Deep Dive into Triton Internals (Part 2)

What happens when triton.compile is called in the frontend?

Posted Aug 9, 2024 Updated Sep 8, 2024

By Kapil Sharma

13 min read

In the previous post, we explored the Triton compiler internals and code generation pipeline under the hood. In this post, we will explore further to understand what happens when triton.compile is called in the frontend. We will initially use python debugger to peak into the python compiler layer and then look at the native layer in C/C++.

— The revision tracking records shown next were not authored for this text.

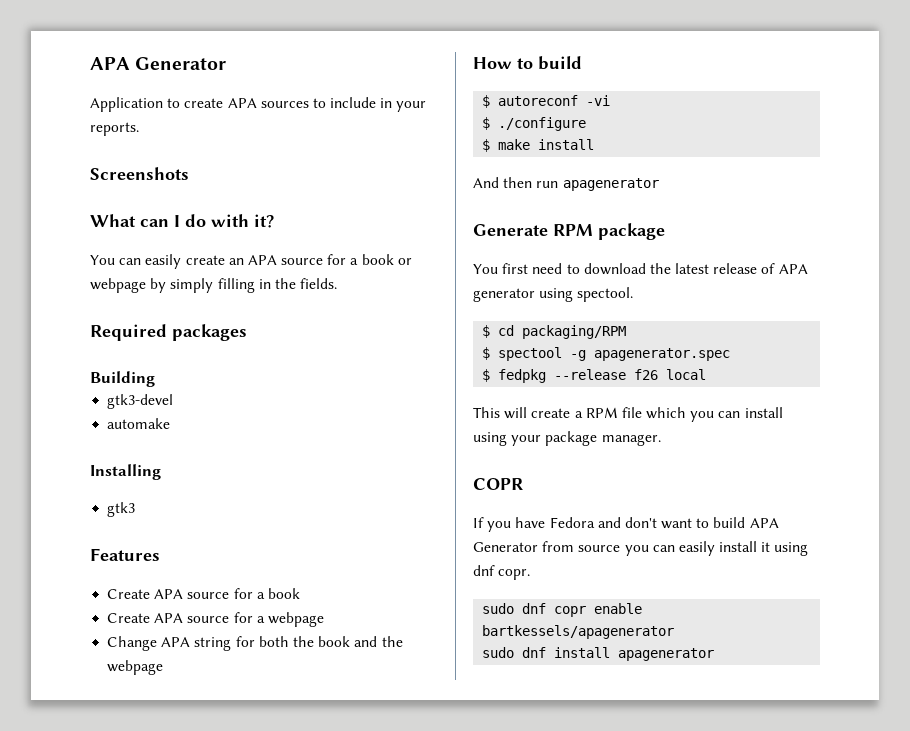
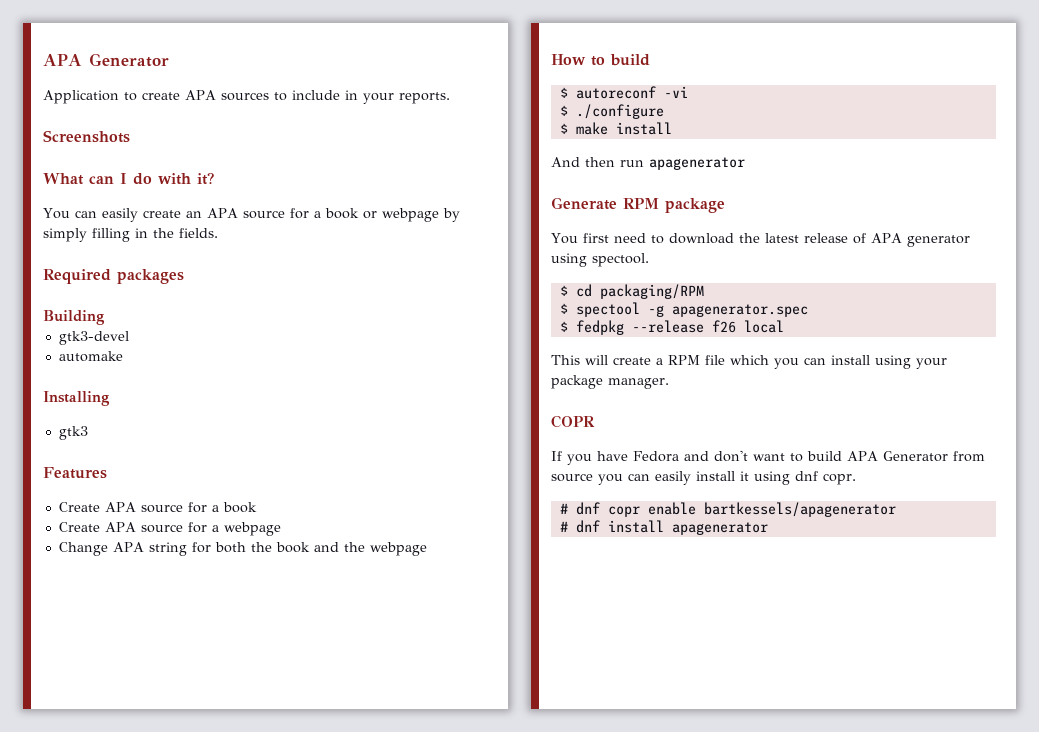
- sudo dnf copr enable bartkessels/apagenerator
+ # dnf copr enable bartkessels/apagenerator
- sudo dnf install apagenerator
+ # dnf install apagenerator

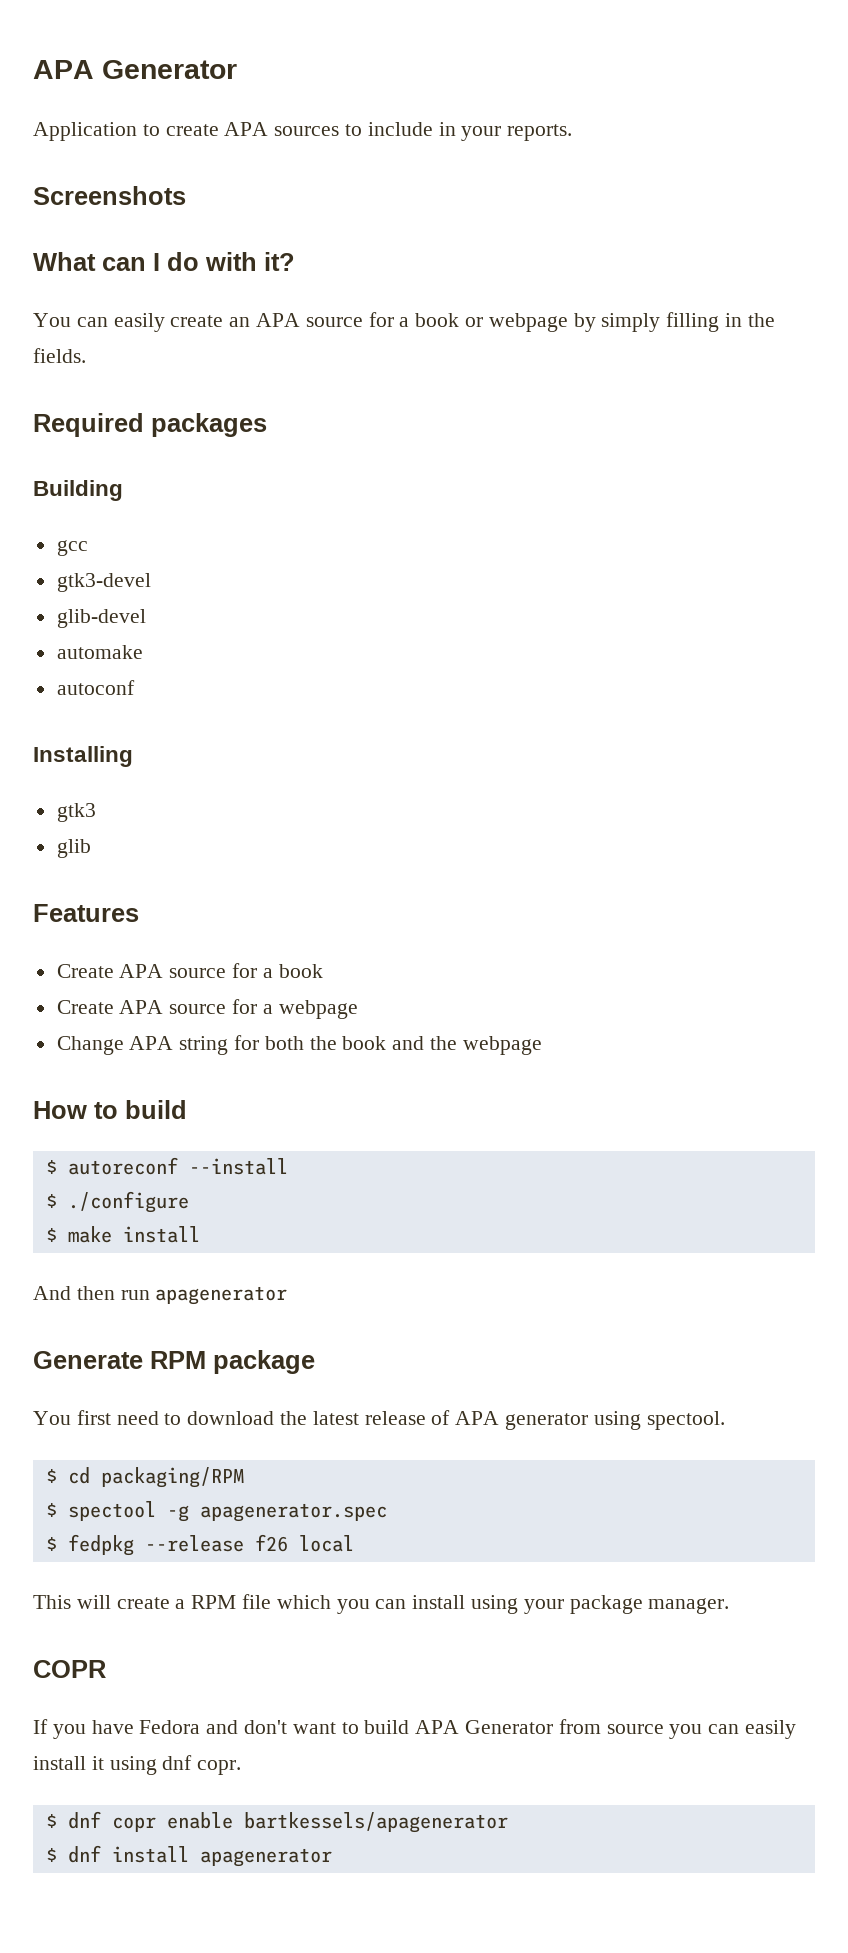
+ gcc
+ glib-devel
+ autoconf
+ glib
- $ autoreconf -vi
+ $ autoreconf --install
- # dnf copr enable bartkessels/apagenerator
+ $ dnf copr enable bartkessels/apagenerator
- # dnf install apagenerator
+ $ dnf install apagenerator

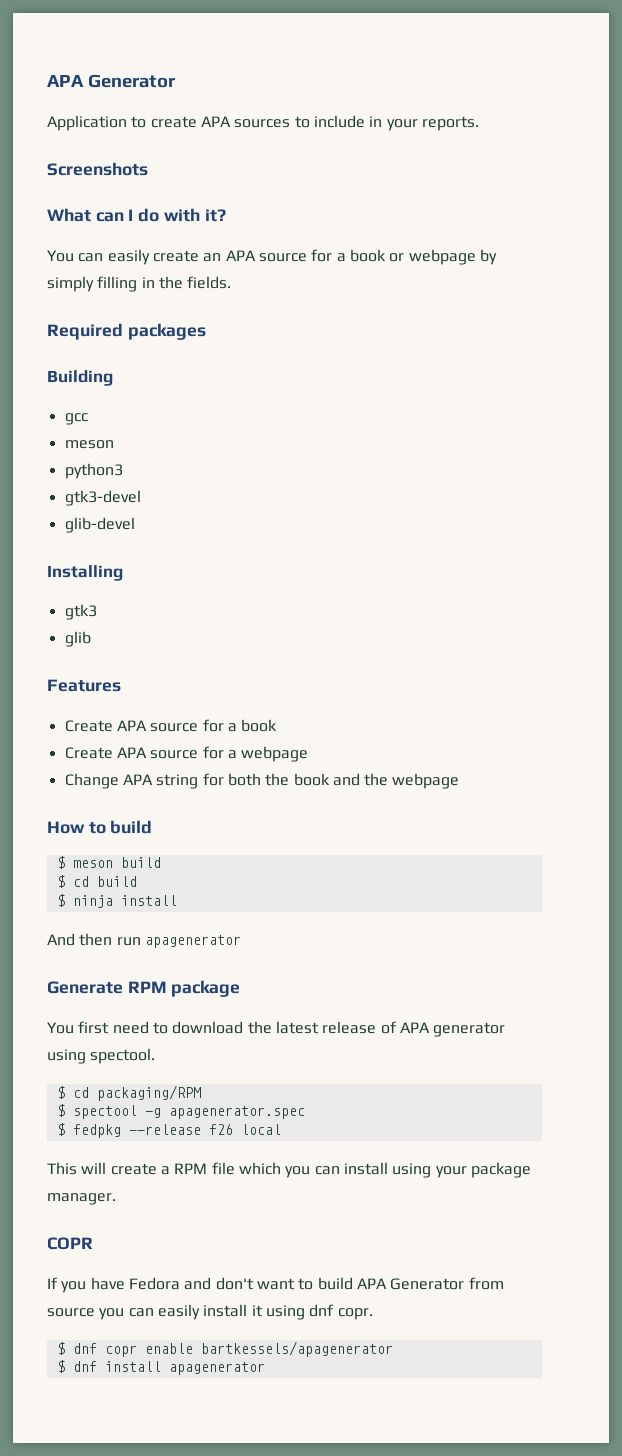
  gcc
+ meson
+ python3
- automake
- autoconf
- $ autoreconf --install
- $ ./configure
- $ make install
+ $ meson build
+ $ cd build
+ $ ninja install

This is part 2 of the deep dive. Other posts in the series:

Git Hash

Triton’s internals might change in the future. The git hash for the version that I am working on is:
1 2 git rev-parse origin/master # at the time of writing # 14025786d108596cfd99700caa4f438938c2ceba

I forked the official triton repo at the above hash to my forked repo. You should see the hash in the links for all the code pointers.

Follow the instructions in triton repo to fork and install triton from source.

Getting Started

We covered in the previous post that you can generate the code for the kernel by using triton compiler directly.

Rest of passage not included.